Nihal Atsız, Necip Fazıl Kısakürek gibi yazarlardan etkilenen faşist örgütlenmeler arasında en çok bilinen ve yakın tarihe kadar adı duyulanlardan biri de Türk İntikam Tugayı idi. "TİT" kısaltmasını kullanan örgüt, özellikle devrimcilere yönelik bazı saldırılarda bulundu ancak bugüne kadar kimse Türk İntikam Tugayı üyesi olduğu için cezalandırılmadı.
TÜRKİYE’DE GENÇLER ARASINDA IRKÇILIK YAYGINLAŞIYOR
Günümüzde ise, 12 Ağustos'ta Eskişehir'de üzerinde Nazi armalarının olduğu üniformayı giyen bir kişi, öğle saatlerinde bir camide oturan kişilere bıçakla saldırarak yaraladı. Saldırgan, olayın ardından gözaltına alındı.
2017 yılında Türkiye genelinde yapılan bir araştırmaya göre, gençlerin yüzde 32'si başka bir ulustan biriyle aynı ortamda bulunmak istemediğini, yüzde 70'i ise Suriyelilerle aynı ortamda bulunmak, komşu olmayı dahi istemediğini belirtmiş.
Türkiye'de, MHP ve BBP gibi partileri "ılımlı" ve "pasif" olarak niteleyen ve bunların da karşısında olduklarını belirten faşist örgütlenmeler, artık eskisi gibi gizli değil, açık bir şekilde sanal medya hesapları üzerinden örgütleniyor. Bu gruplar, silahlı eğitim alıyor, kamplar kuruyor ve Telegram, Instagram, Twitter (X) gibi platformlarda örgütlenerek videolar yayınlıyorlar.

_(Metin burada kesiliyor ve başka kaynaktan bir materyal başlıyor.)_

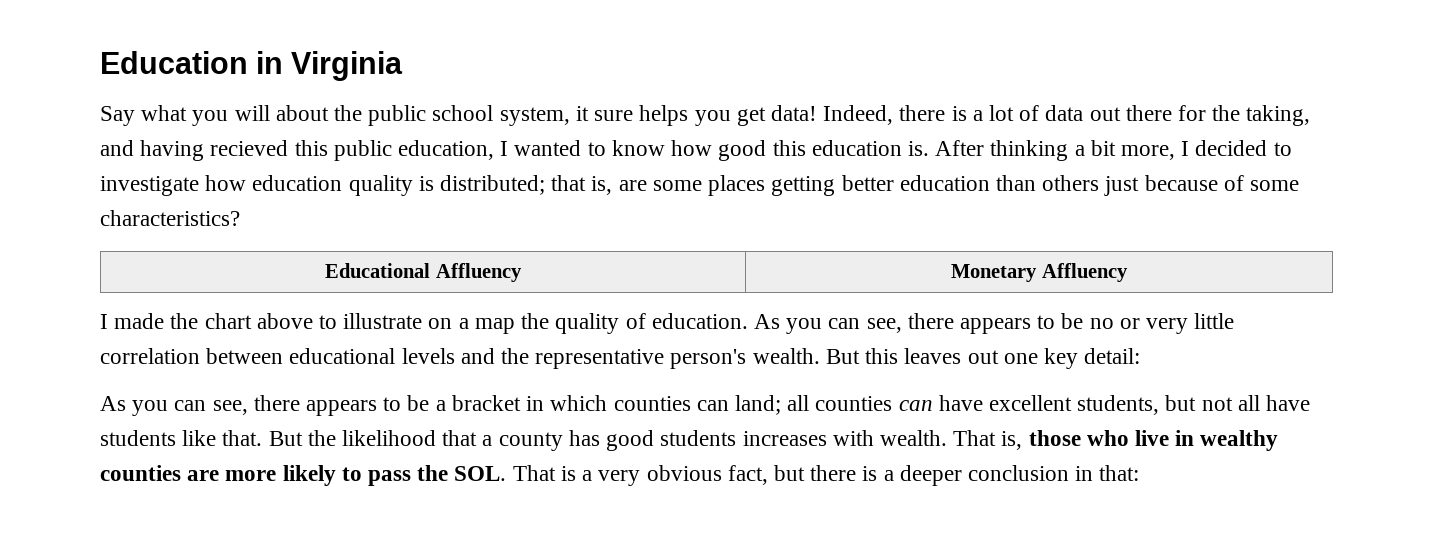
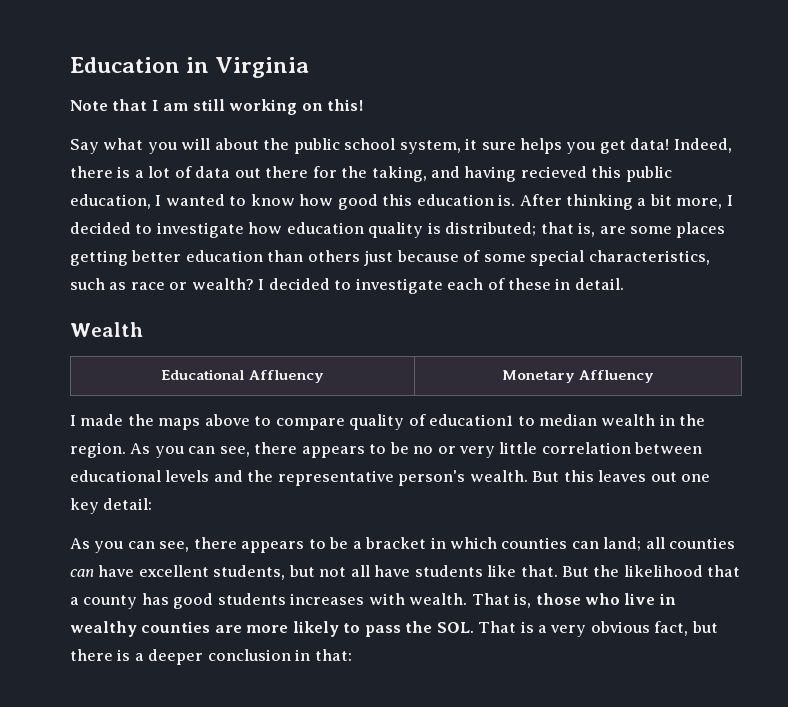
(404, 66) none -> [70,99,364,115] // Note that I am still working on this!
[100,210,240,226] characteristics? -> [530,250,710,266] [70,278,624,294] [70,322,143,337] special characteristics, such as race or wealth? I decided to investigate each of these in detail. // Wealth
[204,313,252,329] chart -> [158,418,201,430] maps
[343,313,748,334] illustrate on a map the quality of education. -> [275,414,706,430] [70,442,126,458] compare quality of education1 to median wealth in the region.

GÖÇMEN KARŞITLIĞI, ÇATLI HAYRANLIĞI
Yeni tip faşist örgütlenmeler, Türk ırkının üstünlüğü üzerinden örgütlenirken farklı fikirleri de örgütlenmek için kullanıyorlar. Bu örgütlenmelerin en temel unsurunu göçmen karşıtlığı oluşturuyor. Faşist örgütlenmelerin yayılmasını sağlayan temel düşünceler ise şöyle sıralanabilir:
Göçmen karşıtlığı,
Türkçü düşünceyi savunma,
Enver Paşa'yı kahraman olarak kabul edip onun Turan felsefesine sıkı sıkıya bağlılık,
Türk'ün üstünlüğünü anlatan videolar ve yazılar paylaşma,
İttihat ve Terakki'nin planlamasını yaptığı toplum mühendisliği taktiklerini benimseme,
Cem Ersever ve Abdullah Çatlı gibi isimleri kahraman olarak görme,
Bu düşünceler, çoğunlukla 15 ila 25 yaş aralığındaki gençler tarafından benimseniyor ve ilgi görüyor. Bu gençler, Türkiye'de faşist partiler olarak bilinen MHP ve BBP'ye kızgınlar ve bu partileri AKP'nin yanında olmakla suçluyorlar. Aynı zamanda liderinin Ümit Özdağ olduğu Zafer Partisi'nin düşüncelerini benimsiyorlar.
TELEGRAM ÜZERİNDEN MUHAREBE EĞİTİMİ VERİLİYOR
Yeni faşist örgütlenmeler arasından en çok bilineni ise, kendilerine "Ataman Kardeşliği" adını veren grup. Özellikle Telegram üzerinden kurdukları grupta örgütlenen Ataman Kardeşliği, yayınladıkları manifestolarında, birinci hedeflerinin "Arap, Kürt, Afgan ve Pakistanlıları öldürmek" olduğunu, ikinci hedef olarak "Yahudiler, Siyahiler ve Farslar" son olarak da "Ermeniler, Rumlar, Çerkesler ve Arnavutlar"ı hedef aldıklarını açıklamışlardı.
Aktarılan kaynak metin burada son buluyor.